Para que fizeram os legisladores de 1851 este artigo 12.° do acto addicional, alterando e reformando os artigos da carta? Não foi senão para consignarem uma garantia efficaz, com que esta camara e o poder legislativo se defendessem contra qualquer excesso, ou procedimento menos conveniente dos outros poderes. D'aqui deriva se claramente, que a camara póde não approvar á lei de meios; creio, que ninguem lhe poderá disputar este poder; porque ella é independente e nenhum poder do estado a póde obrigar a fazer o que ella entender, que não é de interesse publico fazer-se, ou a resolver n'este ou n'aquelle sentido. D'este poder de não approvar a lei de meios, deriva se o poder de estudar indirectamente, que o governo a dissolva, ou que a não prorogue, para evitar a impossibilidade de governar, em que se constituiria sem os meios, etc.; e eis-aqui demonstrado, como disse na interrupção do sr. ministro, que a camara póde estorvar e impedir indirectamente certos actos dos outros poderes; por que esses actos os conduziriam á illegalidade que os mesmos poderes não têem direito de praticar e lhe ficam por isso sendo moralmente vedados.

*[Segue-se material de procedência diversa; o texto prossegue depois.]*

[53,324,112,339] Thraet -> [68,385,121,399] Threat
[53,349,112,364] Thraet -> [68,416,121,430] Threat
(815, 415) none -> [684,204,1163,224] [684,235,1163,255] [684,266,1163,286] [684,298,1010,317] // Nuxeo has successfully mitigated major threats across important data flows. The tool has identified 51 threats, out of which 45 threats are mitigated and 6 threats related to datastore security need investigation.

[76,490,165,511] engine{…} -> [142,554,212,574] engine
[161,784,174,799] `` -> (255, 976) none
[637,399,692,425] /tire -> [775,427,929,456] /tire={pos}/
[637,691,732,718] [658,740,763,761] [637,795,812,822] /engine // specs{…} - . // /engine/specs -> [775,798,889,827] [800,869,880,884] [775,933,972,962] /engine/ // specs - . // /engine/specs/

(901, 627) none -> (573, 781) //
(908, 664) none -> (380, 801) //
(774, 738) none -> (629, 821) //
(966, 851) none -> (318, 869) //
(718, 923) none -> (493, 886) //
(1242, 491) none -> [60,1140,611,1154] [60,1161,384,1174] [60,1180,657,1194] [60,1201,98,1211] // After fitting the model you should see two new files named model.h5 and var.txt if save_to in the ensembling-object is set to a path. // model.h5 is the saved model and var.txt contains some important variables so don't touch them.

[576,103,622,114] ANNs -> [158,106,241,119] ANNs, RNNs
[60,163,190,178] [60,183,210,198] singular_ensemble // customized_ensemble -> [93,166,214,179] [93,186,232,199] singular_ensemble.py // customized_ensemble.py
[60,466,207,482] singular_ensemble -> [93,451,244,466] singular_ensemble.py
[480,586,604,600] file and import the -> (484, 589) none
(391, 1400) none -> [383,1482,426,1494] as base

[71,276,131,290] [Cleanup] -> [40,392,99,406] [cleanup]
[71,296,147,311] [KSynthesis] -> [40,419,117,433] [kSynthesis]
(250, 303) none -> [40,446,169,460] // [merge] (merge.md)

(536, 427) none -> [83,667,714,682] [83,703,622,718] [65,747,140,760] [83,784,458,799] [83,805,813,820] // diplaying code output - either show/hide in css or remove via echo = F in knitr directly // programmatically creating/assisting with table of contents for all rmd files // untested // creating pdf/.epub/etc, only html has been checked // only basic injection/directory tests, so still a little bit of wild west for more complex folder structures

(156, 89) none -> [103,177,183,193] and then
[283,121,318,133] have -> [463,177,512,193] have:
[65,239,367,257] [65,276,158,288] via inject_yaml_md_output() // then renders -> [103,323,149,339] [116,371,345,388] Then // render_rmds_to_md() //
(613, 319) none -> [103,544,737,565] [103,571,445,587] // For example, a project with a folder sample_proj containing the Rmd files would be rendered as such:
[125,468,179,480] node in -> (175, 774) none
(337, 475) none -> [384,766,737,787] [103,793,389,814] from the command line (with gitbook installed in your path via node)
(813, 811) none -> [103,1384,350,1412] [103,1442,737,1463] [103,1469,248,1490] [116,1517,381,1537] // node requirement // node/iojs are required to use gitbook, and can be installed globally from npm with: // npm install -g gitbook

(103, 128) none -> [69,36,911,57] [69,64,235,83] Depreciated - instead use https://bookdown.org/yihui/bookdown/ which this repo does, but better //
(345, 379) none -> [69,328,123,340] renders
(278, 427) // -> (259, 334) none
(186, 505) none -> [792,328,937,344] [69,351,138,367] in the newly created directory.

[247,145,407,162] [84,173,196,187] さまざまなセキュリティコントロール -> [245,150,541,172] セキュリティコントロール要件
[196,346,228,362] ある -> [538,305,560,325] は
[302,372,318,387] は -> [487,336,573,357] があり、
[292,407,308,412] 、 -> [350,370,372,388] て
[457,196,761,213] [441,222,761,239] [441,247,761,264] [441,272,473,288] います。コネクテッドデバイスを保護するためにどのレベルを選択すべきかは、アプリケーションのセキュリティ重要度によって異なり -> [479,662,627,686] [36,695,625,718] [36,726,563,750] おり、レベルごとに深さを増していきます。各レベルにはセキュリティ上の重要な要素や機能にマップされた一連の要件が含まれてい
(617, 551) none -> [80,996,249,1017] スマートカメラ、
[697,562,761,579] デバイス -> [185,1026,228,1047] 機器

Tenho ouvido dizer que não é assim que se tem praticado depois do acto addicional. Como tenho estado absolutamente separado dos trabalhos legislativos desde 1840 até 1870, não devo occupar-me do que se tem praticado; o que eu trato é de demonstrar o que a camara tem direito de fazer: e se entregando-lhe os legisladores do acto addicional uma defeza, e um remedio proveitoso para obstar á continuação das desordens que produziram tres revoluções successives; se as camaras posteriores não souberam, ou não quizeram empregar essa arma, isso póde contar-se como mais uma calamidade, porque a verdade é que os nossos gravissimos embaraços actuaes são essencialmente derivados d'estas condescendencias e irresoluções desgraçadas, ou d'este esquecimento dos direitos e deveres capitães dos procuradores dos povos; e quanto mais inveterado é o mal tanto maior é a necessidade de clamar pelo emprego do remedio, antes que uma quarta revolução venha duplicar os nossos embaraços, ou fazer estragos de maior alcance...

Na minha interrupção ao sr. presidente do conselho eu disse que a camara tinha direito e obrigação de embaraçar indirectamente, como já expliquei, quaesquer actos dos outros poderes, que estorvassem a discussão do orçamento e a votação das leis tributarias, etc.; demonstrei que ella póde; agora vou demonstrar que tem obrigação de o fazer.